These fourteen poems were written on the Italian island of Procida in the Bay of Naples in the spring of 2001. It was here at the age of 33, having exhausted my own possibilities, I reached out to God (if he existed!), asking for help, and got an answer. The day I reached out was Maundy Thursday; I got an answer three days later, on Easter Sunday (see the poem “Sunday Afternoon”).

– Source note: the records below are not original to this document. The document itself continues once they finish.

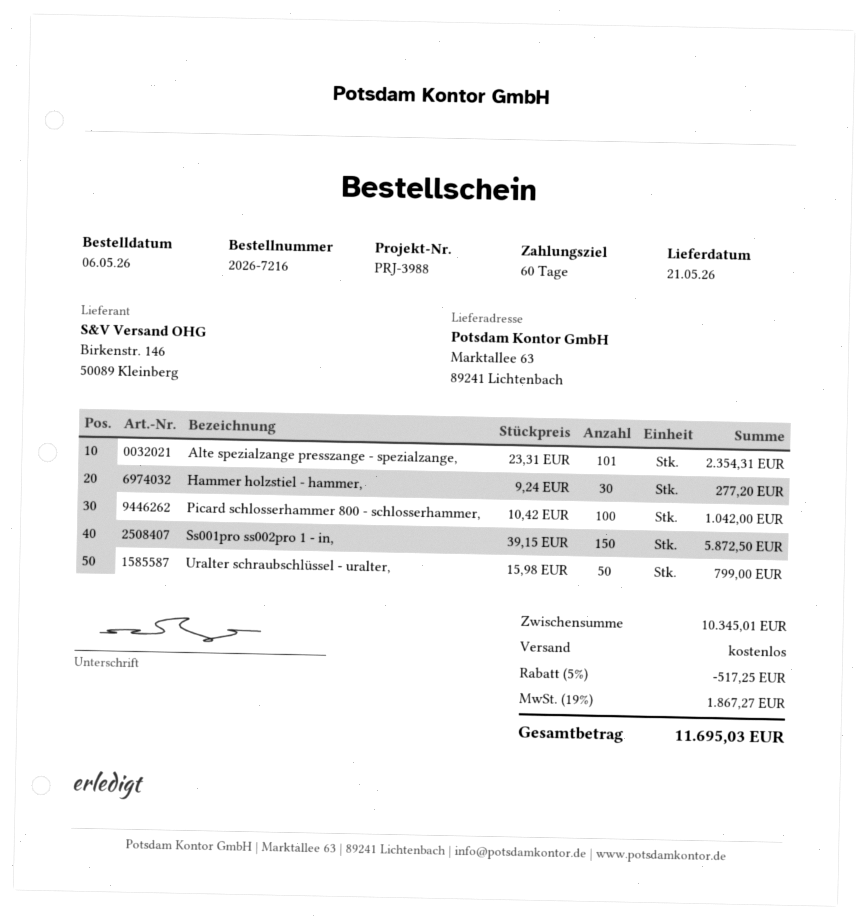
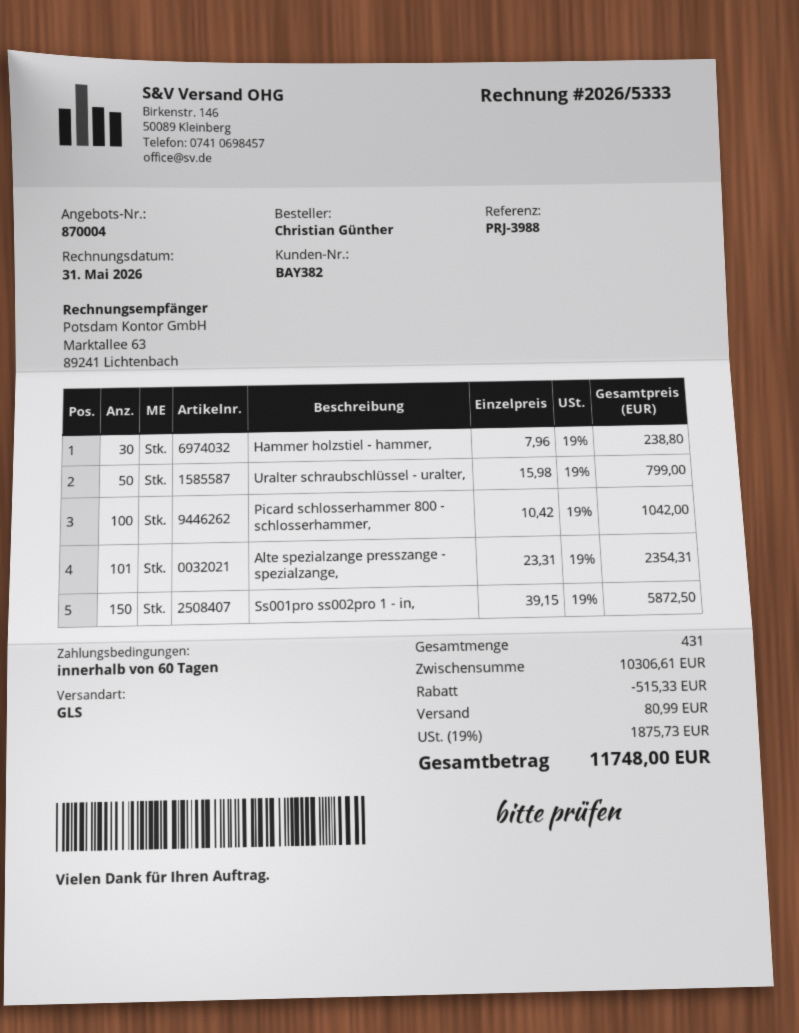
Hammer holzstiel - hammer,: 30 x 9.24 = 277.20 -> 30 x 7.96 = 238.80
subtotal: 10345.01 -> 10306.61
discount: 517.25 -> 515.33
shipping: 0.00 -> 80.99
tax: 19% = 1867.27 -> 19% = 1875.73
total: 11695.03 -> 11748.00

They are really the story of my adult conversion to Christianity and should be read in conjunction with the four poems I wrote on Rhodes two months later.
The poems were included in my poetry collection Even Though That (Sofia: Proxima-RP, 2004, with a parallel Bulgarian translation by Tsvetanka Elenkova and Rada Panchovska).
ESCAPE
I snorted
and rubbed my nose
and whirled my arm as a slinger would
and got up
and walked thither
and hither
and then I went down to the port
and up again,
pretending to smile,
though a grimace came,
and at the top I looked
and admired
and then I climbed the Stations of the Cross,
peeped in a church where others stood in flickering
electric candlelight…
but still I couldn’t get this heart well again.
* * *
THE SIESTA
I slept in the porch
(the alcove,
with its low ceiling and arched walls
and church gate lamp, complete with frosted
glass and cobwebs.
It is curtained off from the rest of the room.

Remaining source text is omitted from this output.